By Adina Steiman
Sometimes, the function of a kitchen tool is uber-obvious. Microplanes are for grating. Whisks are for whisking. Knives…you get the idea. But other tools don’t spill their secret superpowers as easily. Case in point: The Bench Scraper. First off, the name is pretty baffling. What bench? And why would I want to scrape it? The tool’s name makes it seem more at home in a carpenter’s garage than a kitchen, and its shape doesn’t say much, either: A rectangular piece of metal with a handle attached. Most people wouldn’t consider this an essential part of their cooking arsenal. But Epicurious food editor Rhoda Boone would beg to differ.
"Bench scrapers don’t get the love they deserve in the kitchen," Boone says. The key to unlocking their potential? Do what Rhoda does: Think of the bench scraper as a wide, flat extension of your hand, and keep one alongside your cutting board. Pretty soon, you’ll discover your own favorite ways to use it. In the meantime, here are a few of Rhoda’s favorite bench-scraper moves to get you started:
TRANSFER CHOPPED INGREDIENTS
You know that move that everyone always does?
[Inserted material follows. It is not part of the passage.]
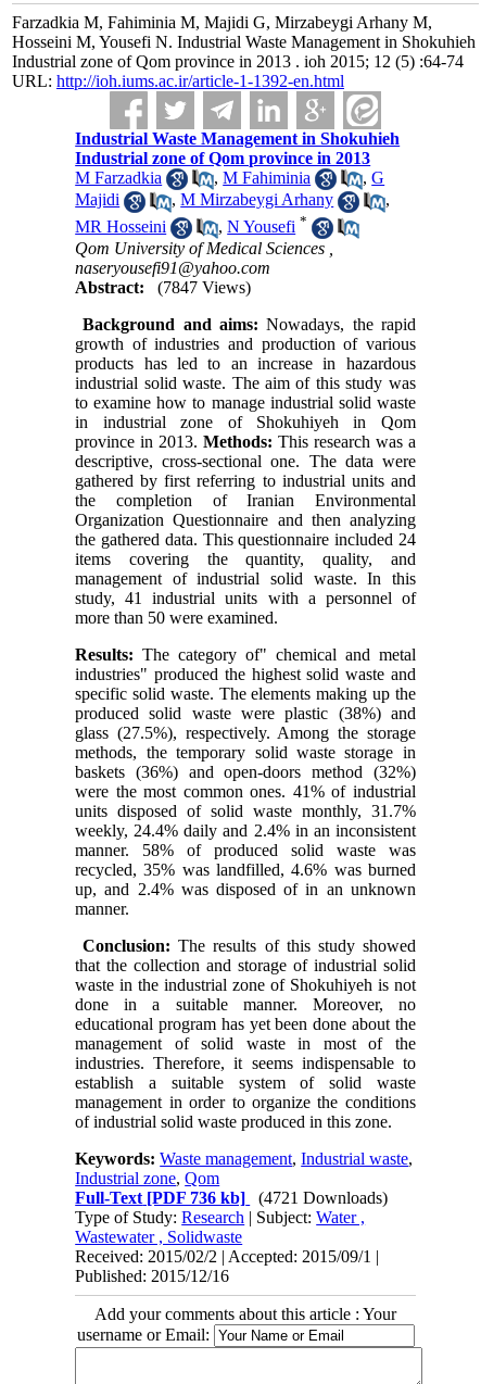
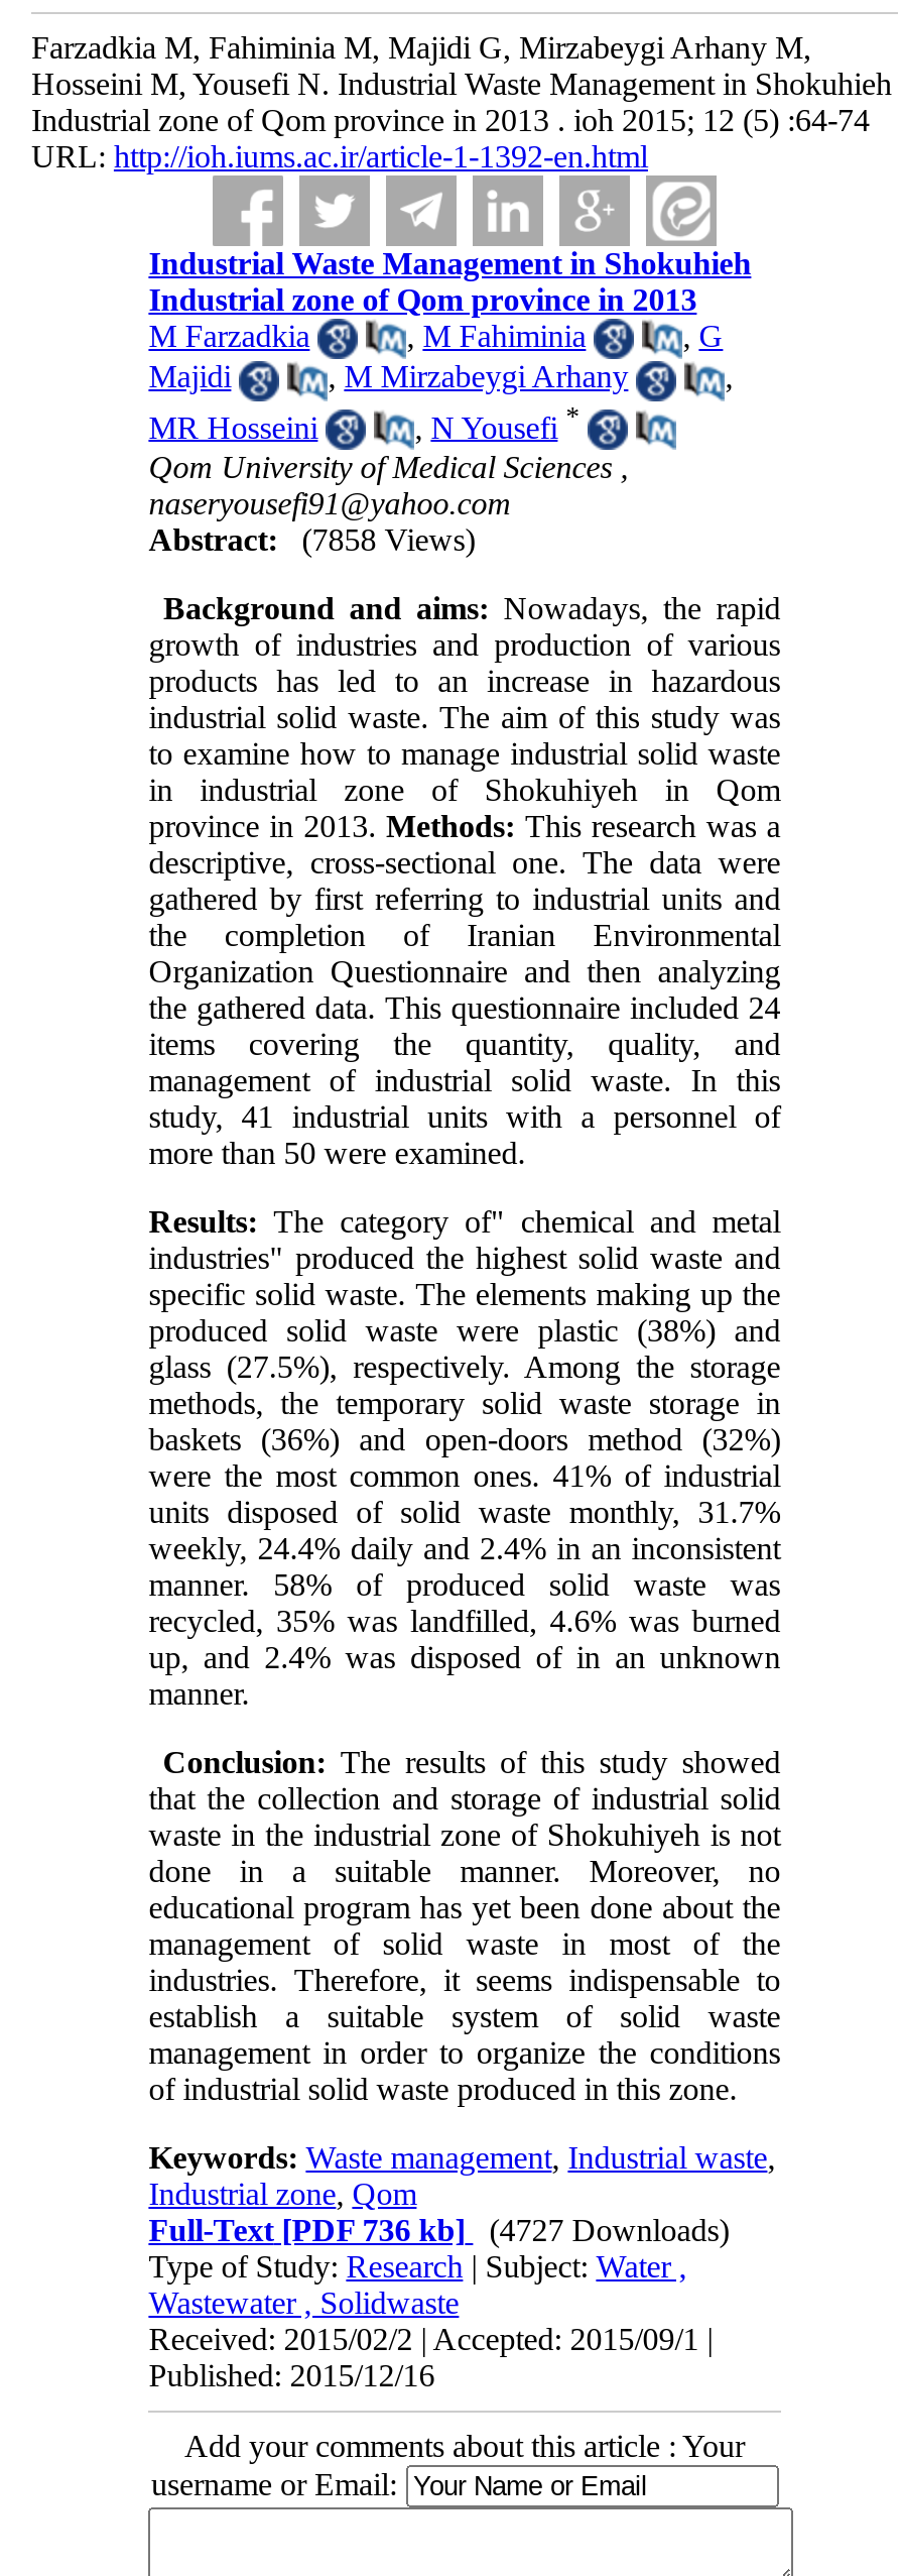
[75,278,251,297] Abstract: (7847 Views) -> [149,523,475,557] Abstract: (7858 Views)
[75,1189,388,1207] Full-Text [PDF 736 kb] (4721 Downloads) -> [149,2214,729,2248] Full-Text [PDF 736 kb] (4727 Downloads)

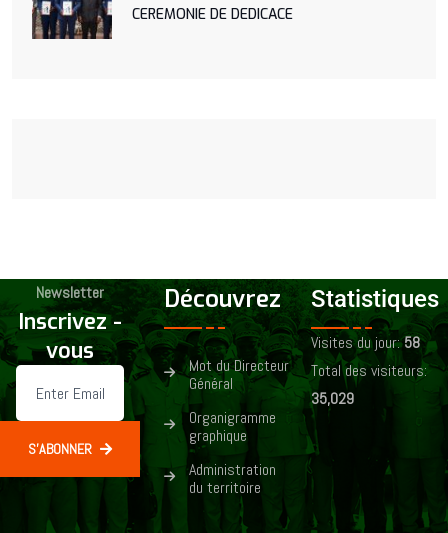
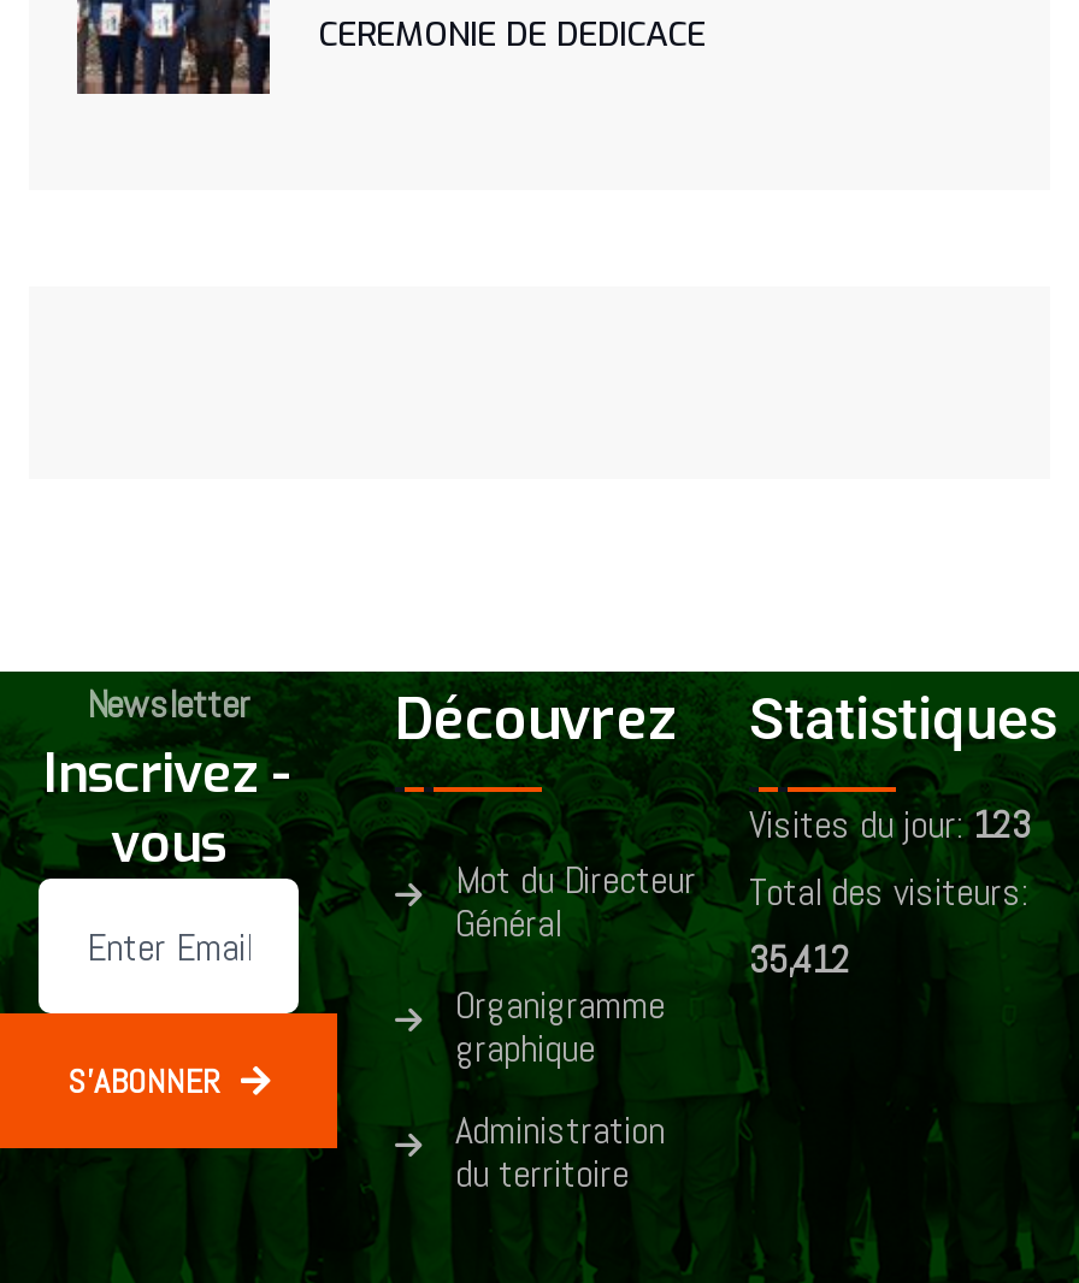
[311,332,420,353] Visites du jour: 58 -> [749,799,1031,849] Visites du jour: 123
[311,388,354,409] 35,029 -> [749,934,850,984] 35,412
The one where you awkwardly try to gather the chopped onions on your cutting board with your knife or your hands to shuttle them over to a waiting pan? Guaranteed, you will drop some onions. Or accidentally cut yourself. Or just have to make multiple trips back and forth. That is, unless you hold the bench scraper in one hand and use the other to sweep those onions on top. Voila: You have a wide and sturdy surface for ingredient transport.
CUTTING FAT INTO FLOUR
Sure, you could use a food processor for this—or, way more awkwardly, a couple of table knives. But the long, clean edge of a bench scraper is incomparably efficient.
SMOOSHING GARLIC, POTATOES, AND MORE
Want to crush boiled new potatoes before pan-frying them? Or smash a couple cloves of garlic before peeling them? No need to risk cutting yourself with a chef’s knife. Just lay the bench scraper on your ingredients and pound it with the heel of your hand—instant smash without the danger.
CUTTING DOUGH EVENLY
If you crack open Jenn Louis’s new book, Past on handmade pasta, you’ll see one tool over and over alongside the flour-dusted work surface. You guessed it: Our buddy the bench scraper. Use it to cut ropes of gnocchi dough into segments, divide a batch of pie dough in half, or slice chilled logs of cookie dough into rounds.
QUICKLY MEASURING INGREDIENTS
Rhoda’s a big fan of the bench scrapers that have measurements etched into the metal. That way, she points out, you can instantly check out whether you’ve cut your vegetables or meat to the size that’s called for in a recipe.